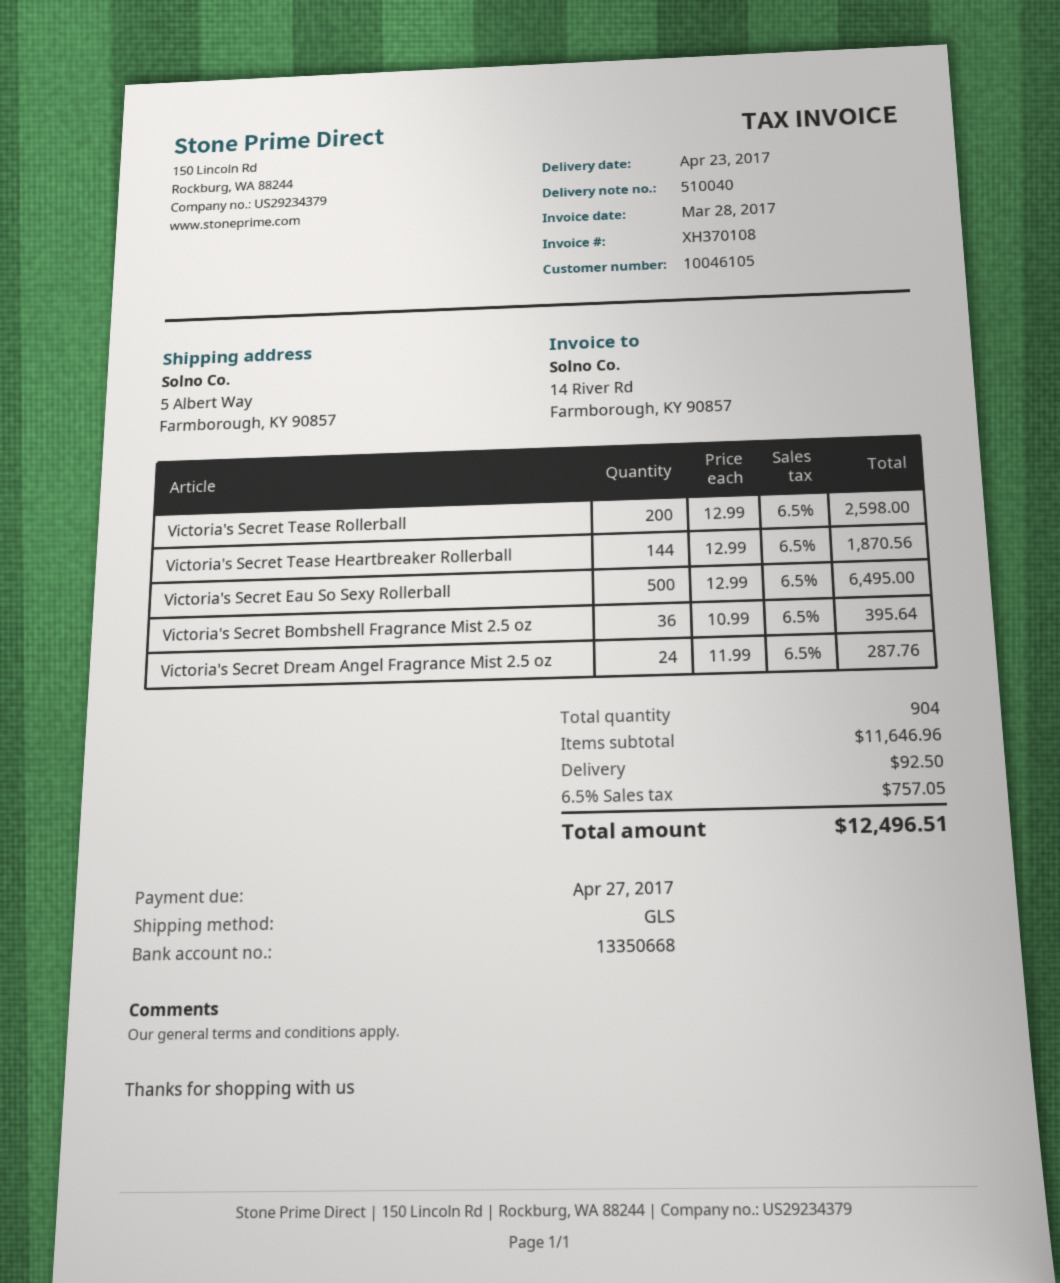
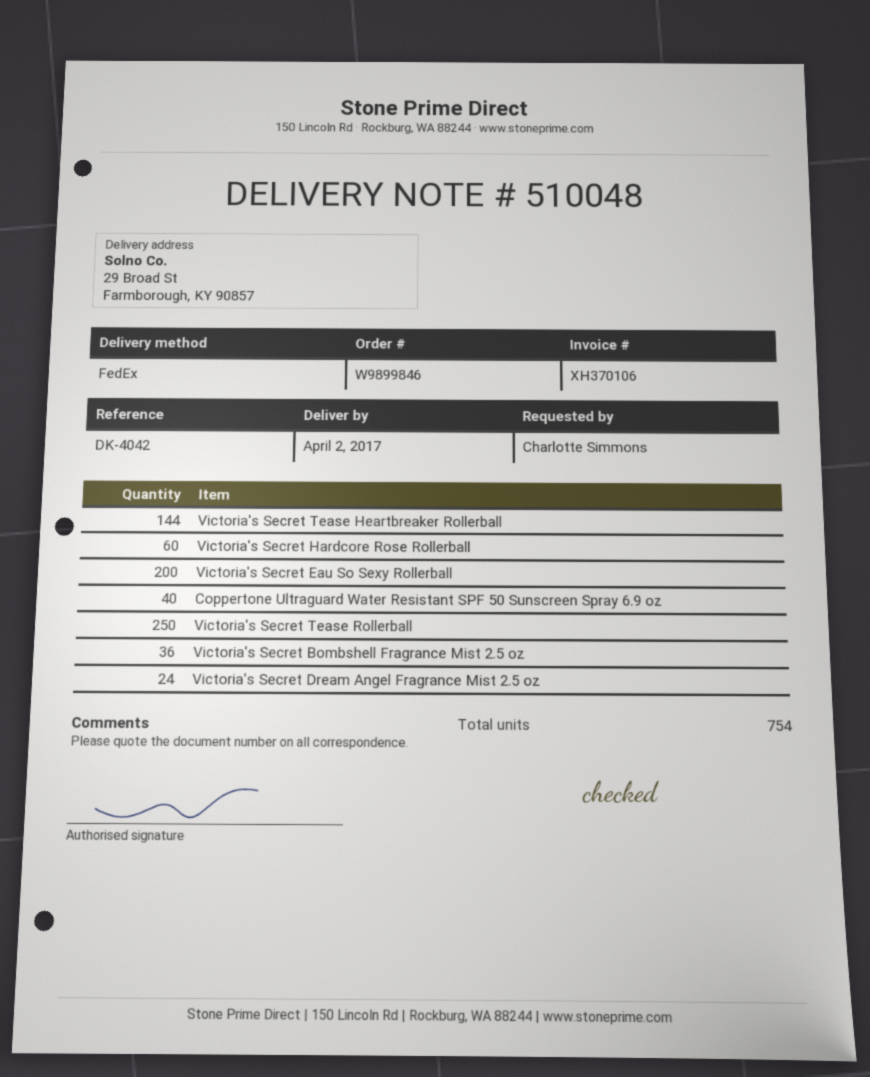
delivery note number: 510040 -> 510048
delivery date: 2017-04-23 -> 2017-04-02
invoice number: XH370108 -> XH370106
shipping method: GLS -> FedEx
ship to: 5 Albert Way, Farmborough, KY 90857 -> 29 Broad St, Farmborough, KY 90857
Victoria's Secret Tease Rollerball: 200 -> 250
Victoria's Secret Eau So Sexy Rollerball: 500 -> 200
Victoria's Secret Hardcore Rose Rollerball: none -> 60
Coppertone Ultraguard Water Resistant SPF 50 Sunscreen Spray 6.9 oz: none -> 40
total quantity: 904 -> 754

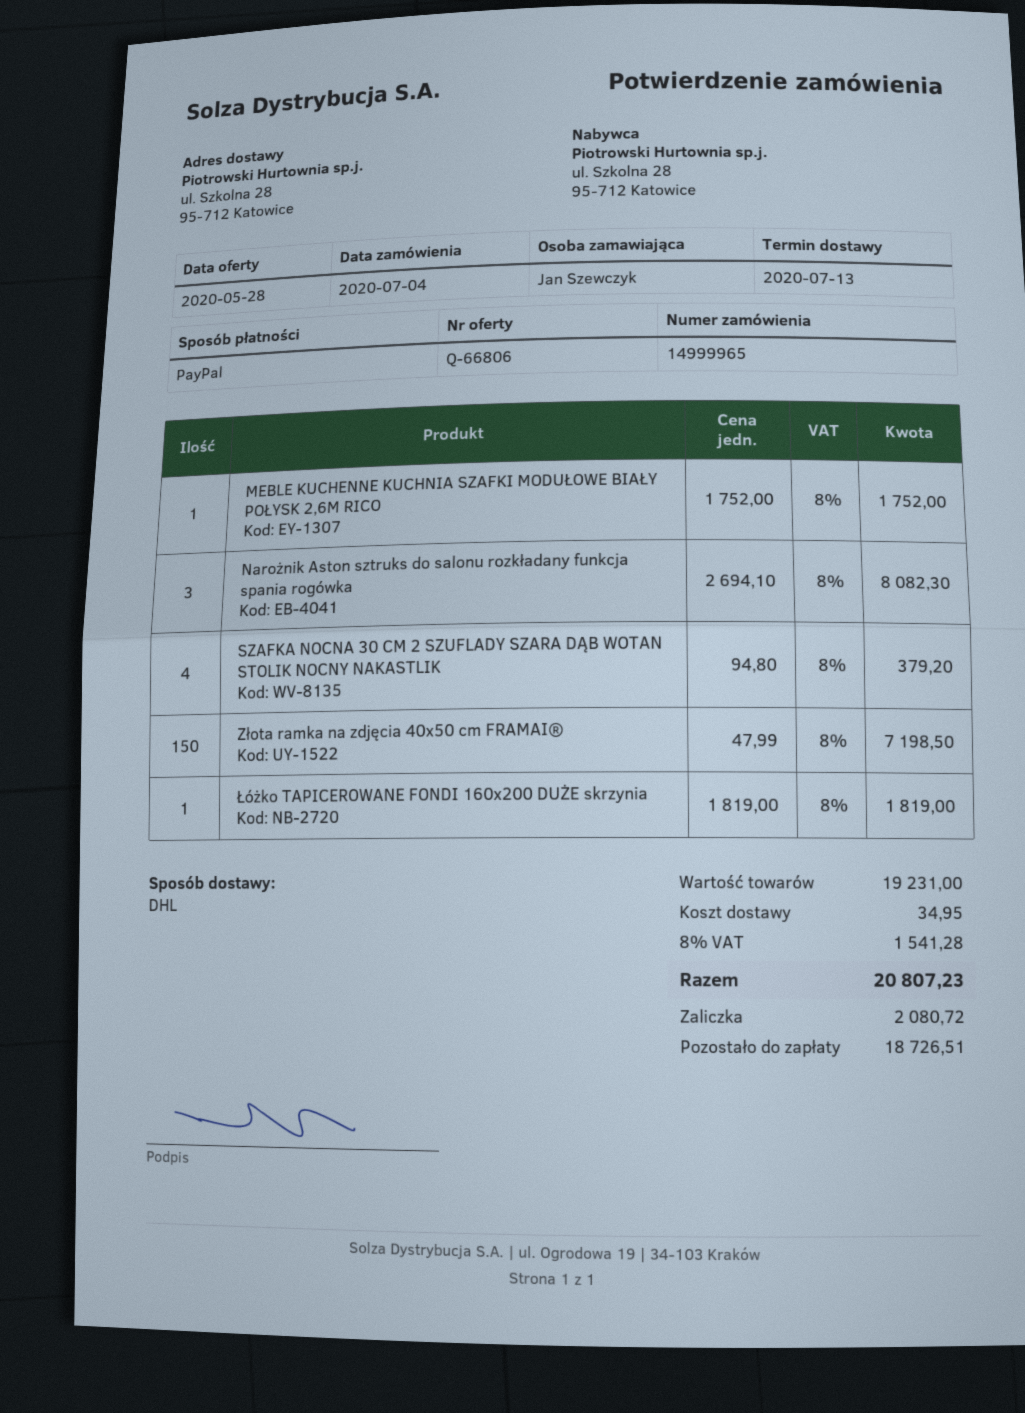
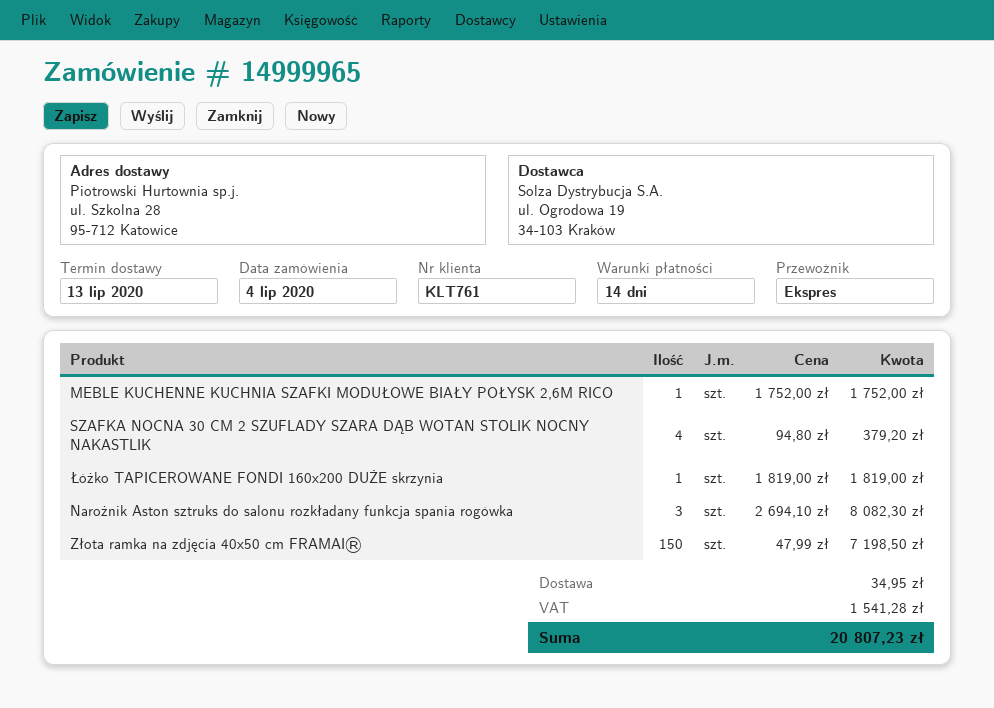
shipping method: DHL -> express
::::::
Assignment — Please restate the entries word for word, with all pictures left out.

Result of the exercise —
delivery note number: 510040 -> 510048
delivery date: 2017-04-23 -> 2017-04-02
invoice number: XH370108 -> XH370106
shipping method: GLS -> FedEx
ship to: 5 Albert Way, Farmborough, KY 90857 -> 29 Broad St, Farmborough, KY 90857
Victoria's Secret Tease Rollerball: 200 -> 250
Victoria's Secret Eau So Sexy Rollerball: 500 -> 200
Victoria's Secret Hardcore Rose Rollerball: none -> 60
Coppertone Ultraguard Water Resistant SPF 50 Sunscreen Spray 6.9 oz: none -> 40
total quantity: 904 -> 754

shipping method: DHL -> express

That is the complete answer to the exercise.